Judith Isherwood joined the arts centre as it was being built in 2003, facing the challenges of it opening and the struggle to juggle its finances.
She leaves to become the new chief executive of the Melbourne Arts Centre.
The Millennium Centre's board chairman, Lord Rowe-Beddoe, said it had been a "stimulating" partnership.
"Judith returns to her home town to head up an exciting and challenging development project, as well as benefiting from being closer to her immediate family," he said.
He added that she would leave with his "greatest appreciation" for her work at the centre in Cardiff Bay.
Announcing her intentions to leave, the chief executive said she had "very mixed emotions".
"I am as passionate and enthusiastic about Wales Millennium Centre now as I was on my first day. However, my desire to return now to Australia and explore new challenges is equally strong," she said.
However, her time at the centre has not been without challenges, and controversy.
The Queen, accompanied by the Duke of Edinburgh and Prince of Wales, officially opened the £109m performing arts centre in November 2004, as it became one of the most iconic buildings in Wales.

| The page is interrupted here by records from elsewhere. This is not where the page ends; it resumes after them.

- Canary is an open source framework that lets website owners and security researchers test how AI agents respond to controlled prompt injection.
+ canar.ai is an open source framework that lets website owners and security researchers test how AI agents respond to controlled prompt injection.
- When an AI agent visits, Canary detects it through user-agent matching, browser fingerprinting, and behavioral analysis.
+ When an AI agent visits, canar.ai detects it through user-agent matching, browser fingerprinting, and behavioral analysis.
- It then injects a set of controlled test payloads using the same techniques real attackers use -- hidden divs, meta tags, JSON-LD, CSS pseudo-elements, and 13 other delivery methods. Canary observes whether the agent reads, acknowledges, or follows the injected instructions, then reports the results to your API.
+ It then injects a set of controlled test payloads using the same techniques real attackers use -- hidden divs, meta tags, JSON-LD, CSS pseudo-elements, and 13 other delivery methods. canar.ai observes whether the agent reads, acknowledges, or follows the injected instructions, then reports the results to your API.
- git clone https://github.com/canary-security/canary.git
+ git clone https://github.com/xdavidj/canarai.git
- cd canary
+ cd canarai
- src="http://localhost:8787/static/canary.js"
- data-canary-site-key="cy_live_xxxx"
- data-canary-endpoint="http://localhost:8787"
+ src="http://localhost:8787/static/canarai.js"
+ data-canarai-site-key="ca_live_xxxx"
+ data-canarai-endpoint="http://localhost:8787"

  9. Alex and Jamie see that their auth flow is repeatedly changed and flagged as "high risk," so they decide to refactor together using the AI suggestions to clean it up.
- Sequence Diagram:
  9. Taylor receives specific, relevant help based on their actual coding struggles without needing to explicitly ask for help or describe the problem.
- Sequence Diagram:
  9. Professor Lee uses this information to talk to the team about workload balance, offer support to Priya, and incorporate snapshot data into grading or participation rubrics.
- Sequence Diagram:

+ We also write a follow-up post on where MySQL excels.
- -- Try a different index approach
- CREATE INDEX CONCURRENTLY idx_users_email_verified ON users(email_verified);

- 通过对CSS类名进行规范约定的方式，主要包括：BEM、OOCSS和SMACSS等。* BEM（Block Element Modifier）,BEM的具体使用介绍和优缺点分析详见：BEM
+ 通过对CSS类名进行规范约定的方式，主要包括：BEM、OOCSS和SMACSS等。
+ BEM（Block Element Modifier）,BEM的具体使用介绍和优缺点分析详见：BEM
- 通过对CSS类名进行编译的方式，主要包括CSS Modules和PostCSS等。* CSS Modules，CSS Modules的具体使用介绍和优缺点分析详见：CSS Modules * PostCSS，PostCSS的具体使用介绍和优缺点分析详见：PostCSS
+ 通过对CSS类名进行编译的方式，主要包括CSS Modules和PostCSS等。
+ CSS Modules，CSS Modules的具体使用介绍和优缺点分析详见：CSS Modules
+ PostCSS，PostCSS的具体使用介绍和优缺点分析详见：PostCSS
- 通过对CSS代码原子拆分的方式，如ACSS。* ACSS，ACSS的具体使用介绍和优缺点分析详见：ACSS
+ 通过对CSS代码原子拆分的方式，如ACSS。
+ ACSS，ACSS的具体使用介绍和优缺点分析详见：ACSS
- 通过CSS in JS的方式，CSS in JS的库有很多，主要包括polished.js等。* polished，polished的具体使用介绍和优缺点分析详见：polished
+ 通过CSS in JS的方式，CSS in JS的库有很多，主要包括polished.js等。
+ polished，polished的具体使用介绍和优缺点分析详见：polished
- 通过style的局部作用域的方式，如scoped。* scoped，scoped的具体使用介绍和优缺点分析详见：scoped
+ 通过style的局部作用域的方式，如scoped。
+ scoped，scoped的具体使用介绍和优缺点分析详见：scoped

But three years later, there were warnings from auditors that it was in danger of insolvency.
In 2007, the assembly government agreed to wipe out a £13.5m debt, and treble its annual funding from £1.2m to £3.7m.
"I don't think it was a matter of anything going wrong," insisted its outgoing head.
"I think the experience of any of these sorts of projects, not just in the UK but anywhere across the world, is that once they are open you look at what you want to achieve with these sort of operations.
"There is a balancing out of support from government with the revenue that these sort of businesses can generate. Where we are now, that balance is right."
She also argued that the Millennium Centre's success in attracting 1.5m visitors a year showed that early detractors were wrong to voice concerns that it would become an opera house for the cultural elite.
"We've gone a long way to really dispel that myth that it was only about high art, about opera, because the truth is the breadth of the programme that we deliver is so much more than that," she added.